_Task instructions_:
Below are the records; tally the lines in them that include the word "size" and reply with the number alone.

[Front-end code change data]
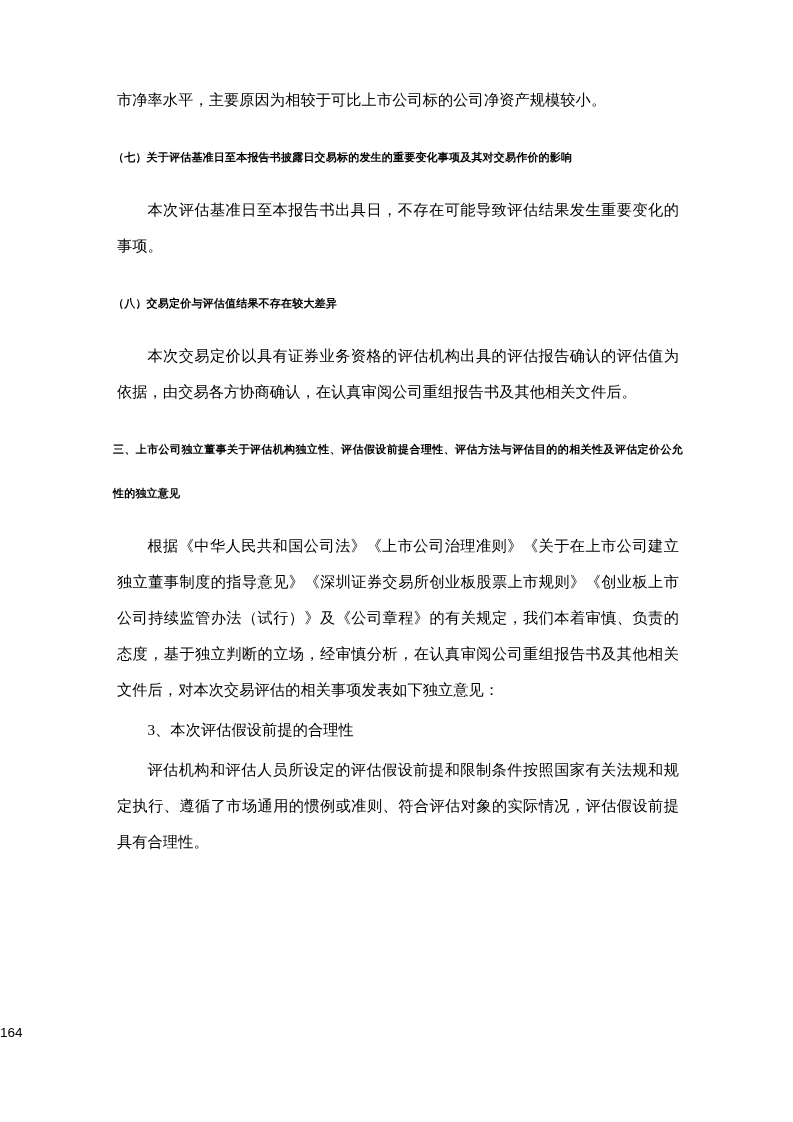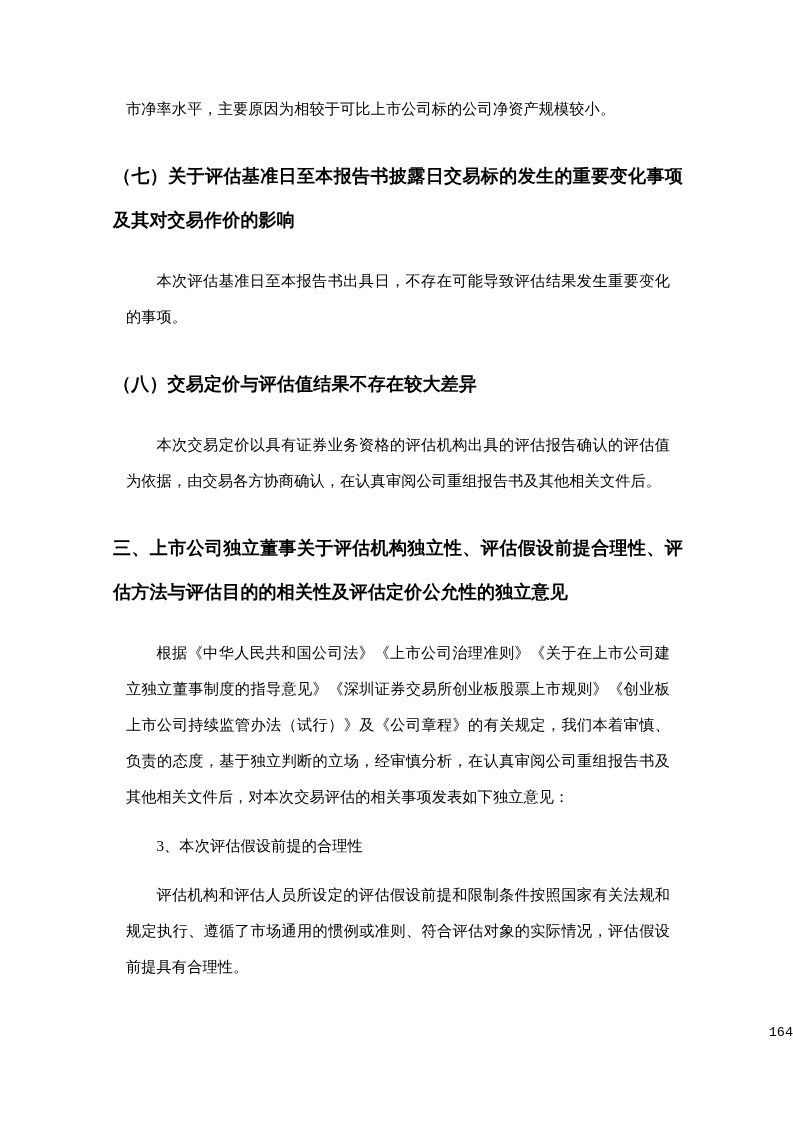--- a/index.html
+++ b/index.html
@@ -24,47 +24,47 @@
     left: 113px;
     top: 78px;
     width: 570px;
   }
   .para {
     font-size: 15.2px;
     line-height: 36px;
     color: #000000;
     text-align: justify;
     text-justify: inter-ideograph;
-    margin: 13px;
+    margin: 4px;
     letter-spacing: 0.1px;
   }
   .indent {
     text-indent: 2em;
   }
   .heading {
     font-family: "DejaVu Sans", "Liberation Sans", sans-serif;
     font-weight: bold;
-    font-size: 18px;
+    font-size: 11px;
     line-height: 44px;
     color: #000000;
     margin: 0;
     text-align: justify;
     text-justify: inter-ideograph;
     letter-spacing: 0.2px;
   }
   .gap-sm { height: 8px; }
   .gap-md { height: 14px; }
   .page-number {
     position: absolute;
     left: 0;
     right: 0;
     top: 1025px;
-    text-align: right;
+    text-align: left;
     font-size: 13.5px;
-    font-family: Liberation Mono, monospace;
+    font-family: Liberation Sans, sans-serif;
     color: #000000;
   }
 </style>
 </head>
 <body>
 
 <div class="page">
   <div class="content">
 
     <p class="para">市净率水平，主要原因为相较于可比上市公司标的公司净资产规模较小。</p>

_Answer to the exercise_:
4